### INFORMATION SHOWN
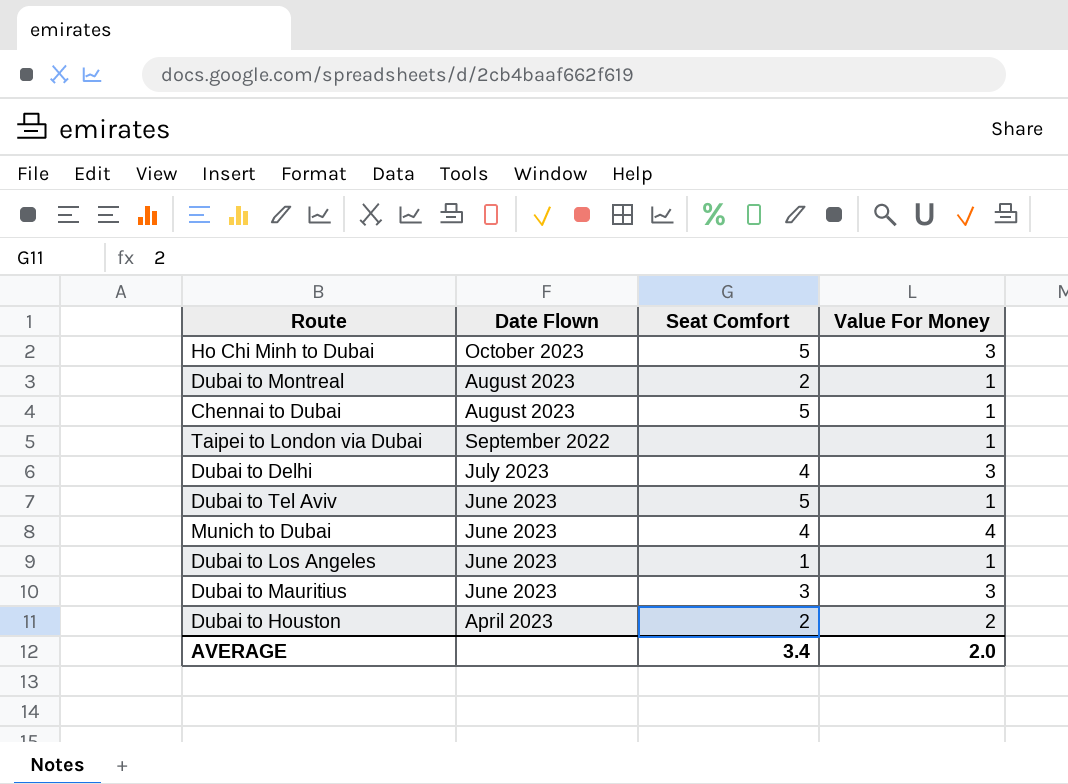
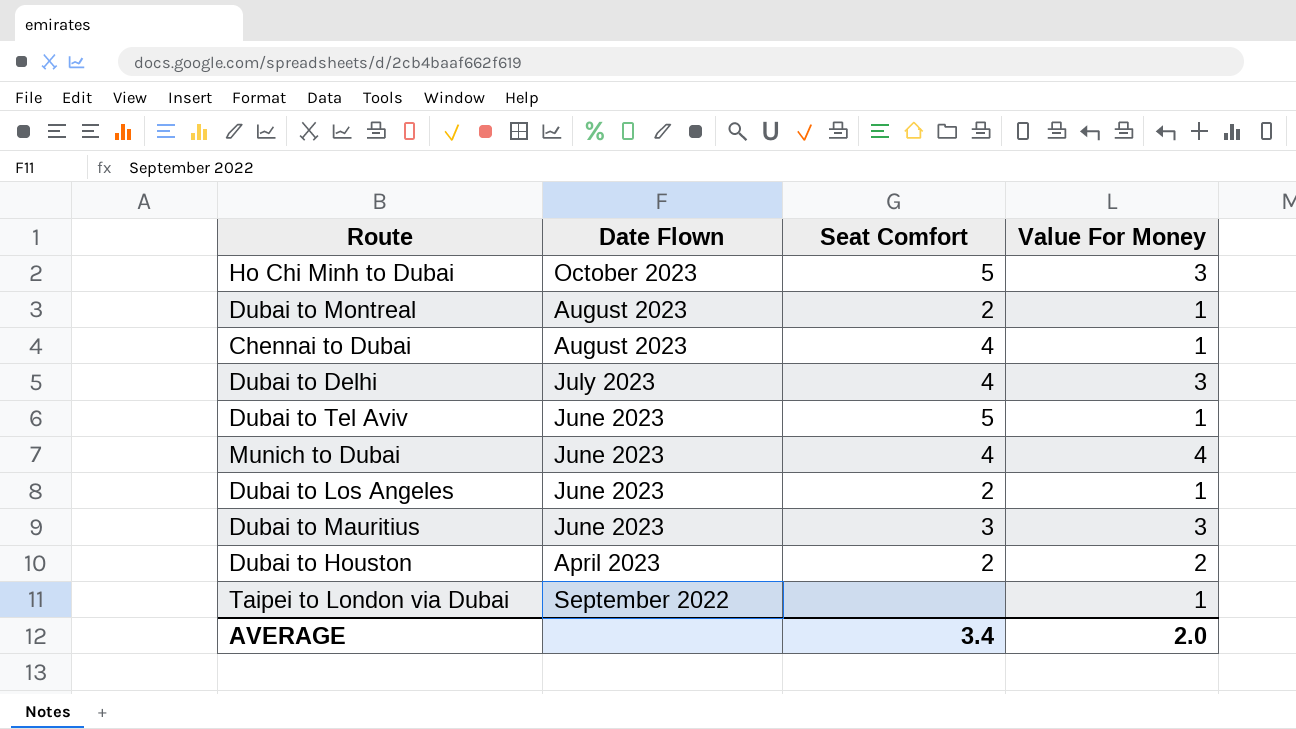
row order: none -> Date Flown descending
Chennai to Dubai | Seat Comfort: 5 -> 4
Dubai to Los Angeles | Seat Comfort: 1 -> 2

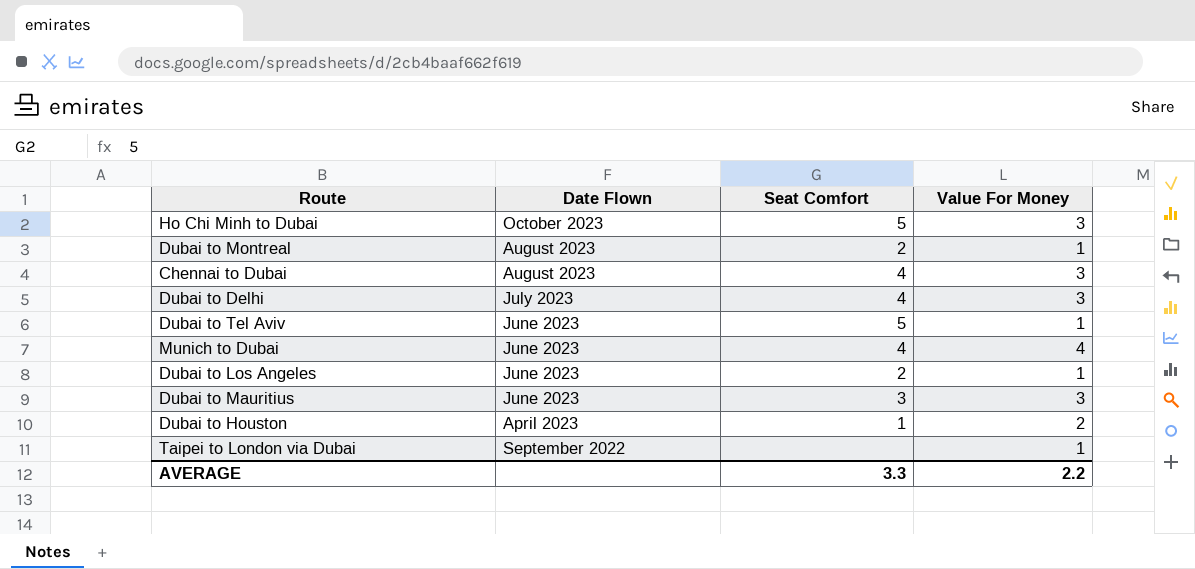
Chennai to Dubai | Value For Money: 1 -> 3
Dubai to Houston | Seat Comfort: 2 -> 1
AVERAGE | Seat Comfort: 3.4 -> 3.3
AVERAGE | Value For Money: 2.0 -> 2.2

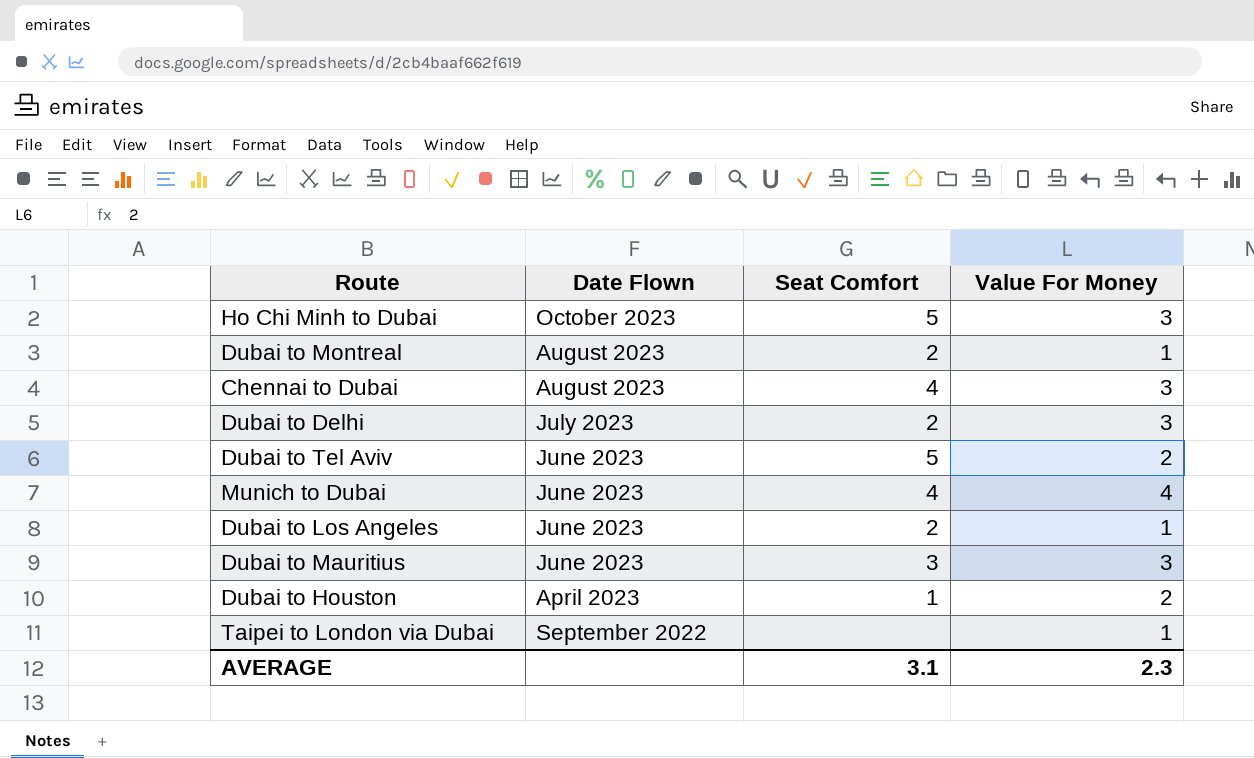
Dubai to Delhi | Seat Comfort: 4 -> 2
Dubai to Tel Aviv | Value For Money: 1 -> 2
AVERAGE | Seat Comfort: 3.3 -> 3.1
AVERAGE | Value For Money: 2.2 -> 2.3

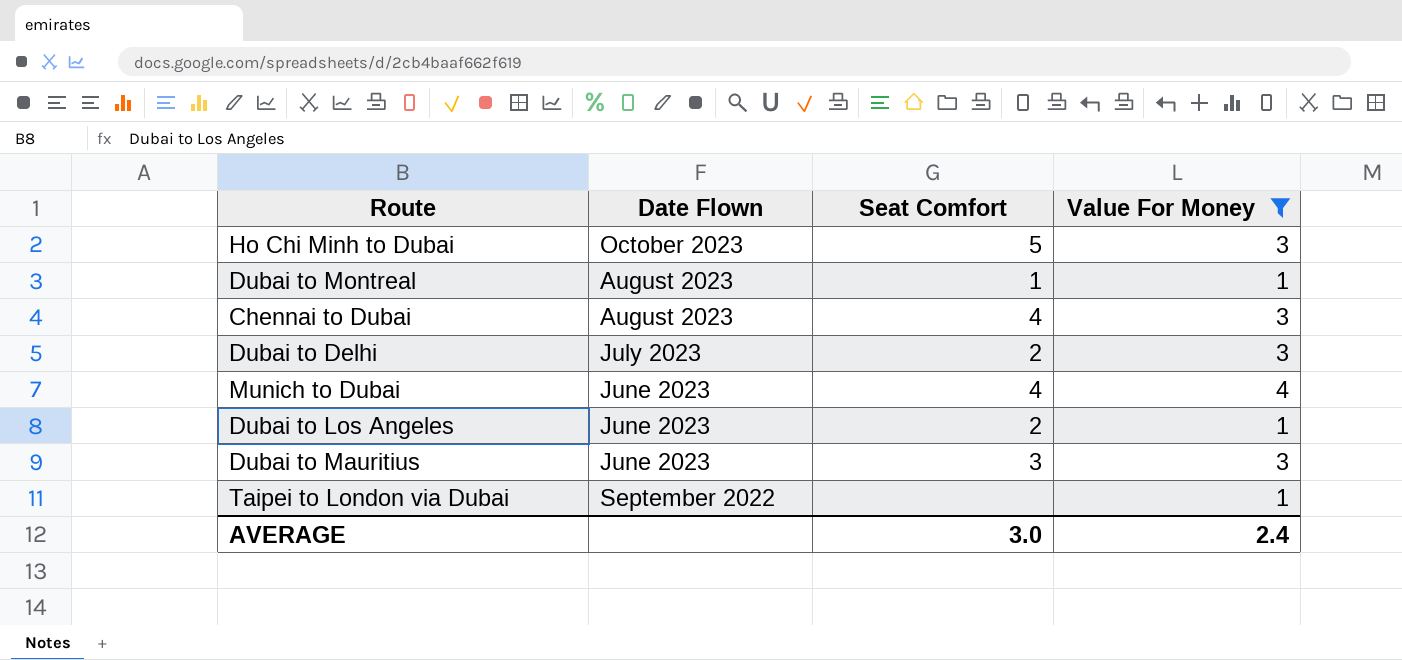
filter: none -> Value For Money != 2
Dubai to Montreal | Seat Comfort: 2 -> 1
AVERAGE | Seat Comfort: 3.1 -> 3.0
AVERAGE | Value For Money: 2.3 -> 2.4

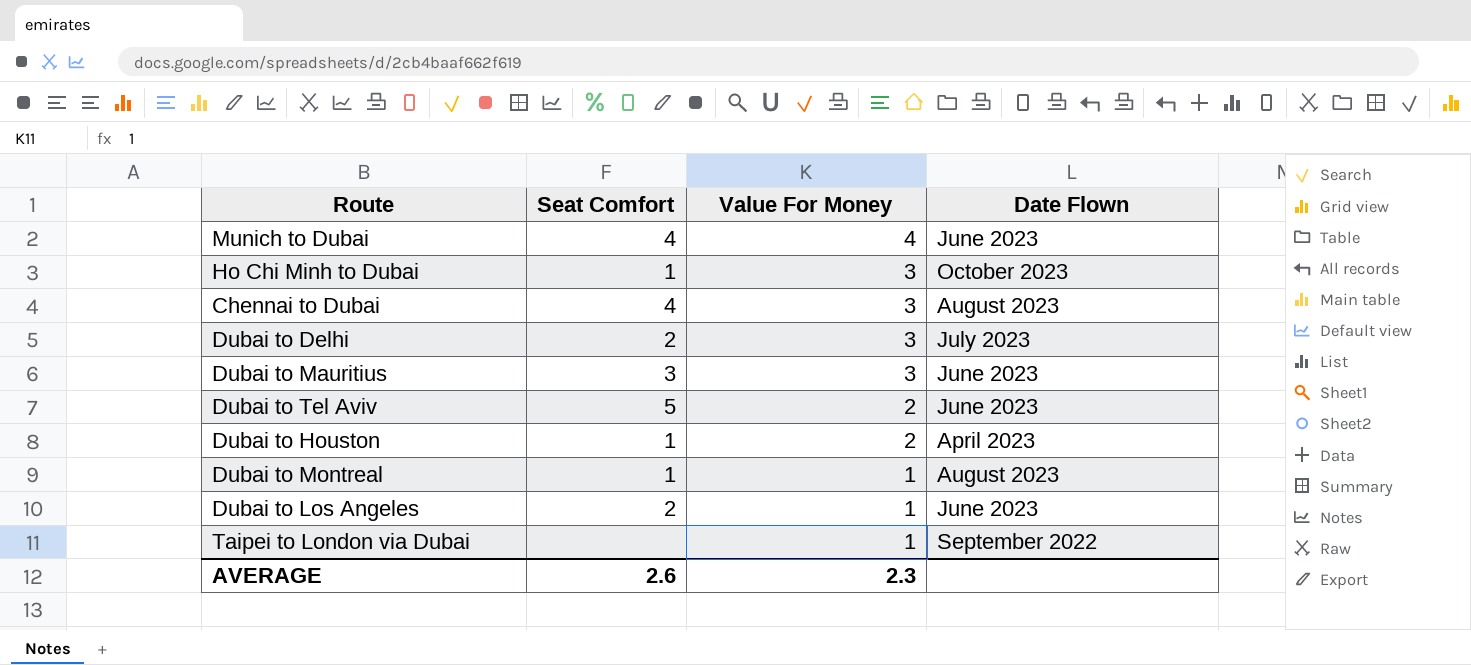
filter: Value For Money != 2 -> none
row order: Date Flown descending -> Value For Money descending
column Date Flown | position: 2 -> 4
Ho Chi Minh to Dubai | Seat Comfort: 5 -> 1
AVERAGE | Seat Comfort: 3.0 -> 2.6
AVERAGE | Value For Money: 2.4 -> 2.3

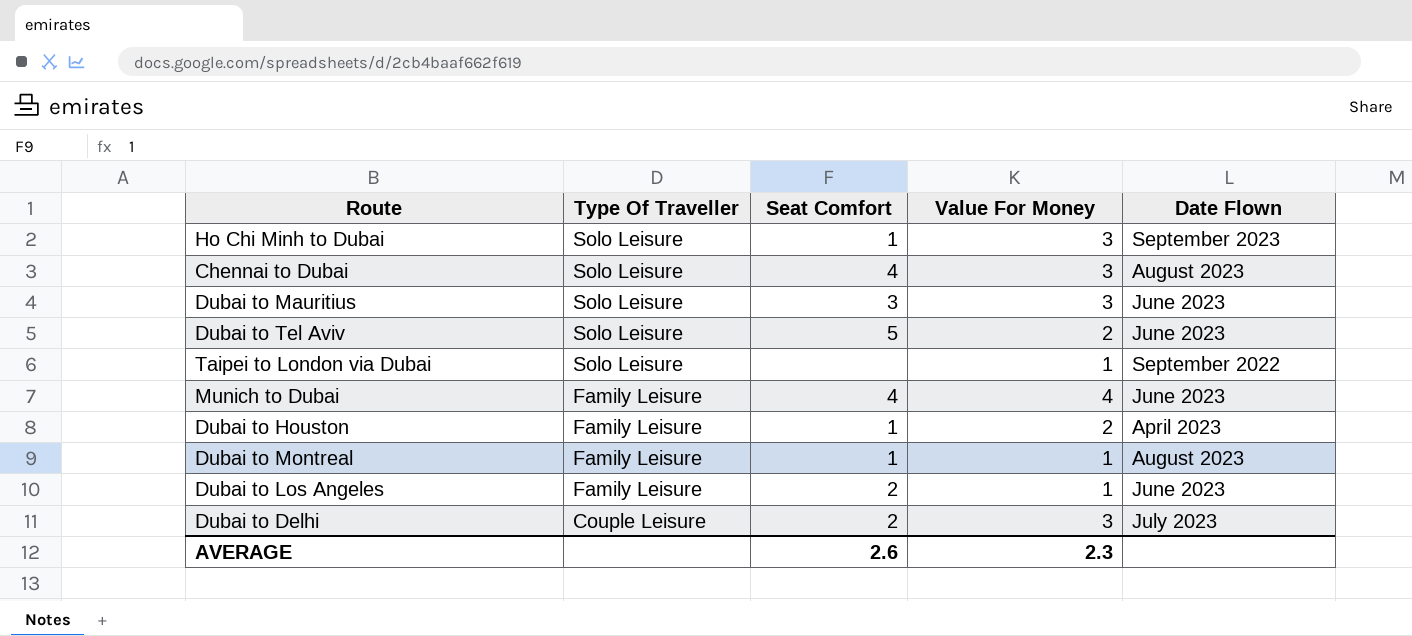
row order: Value For Money descending -> Type Of Traveller descending
column Type Of Traveller | position: none -> 2
Ho Chi Minh to Dubai | Date Flown: October 2023 -> September 2023

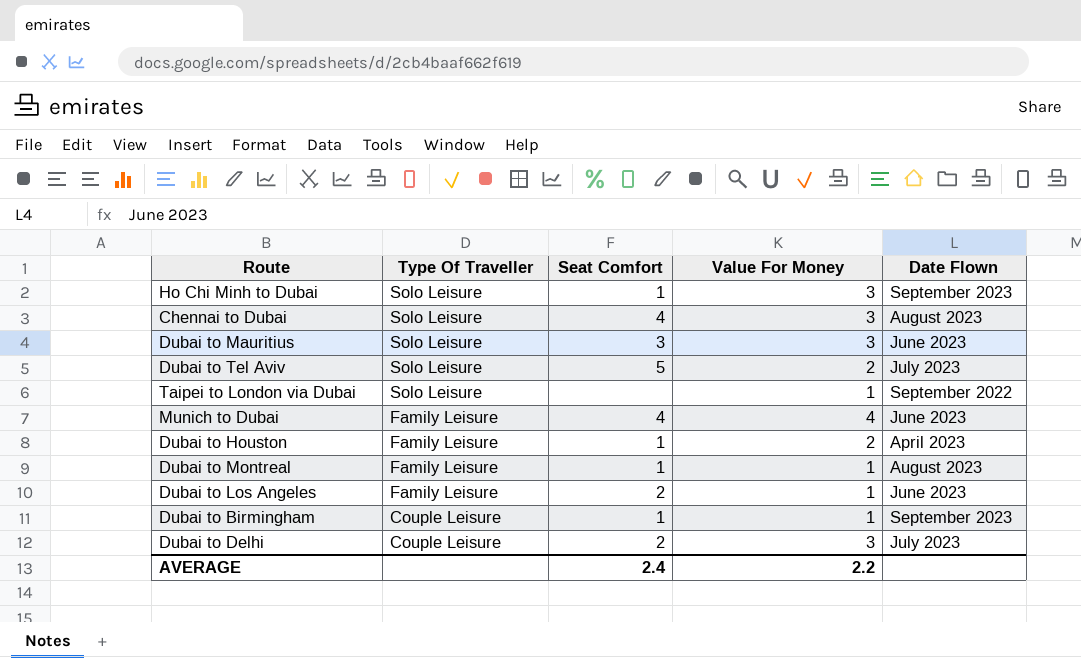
Dubai to Tel Aviv | Date Flown: June 2023 -> July 2023
row Dubai to Birmingham: none -> Couple Leisure | 1 | 1 | September 2023
AVERAGE | Seat Comfort: 2.6 -> 2.4
AVERAGE | Value For Money: 2.3 -> 2.2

### DIRECTIONS FOR THIS TASK
Go through the records and show every line with the string "Chennai" in it.

### TASK SOLUTION
Chennai to Dubai | Seat Comfort: 5 -> 4
Chennai to Dubai | Value For Money: 1 -> 3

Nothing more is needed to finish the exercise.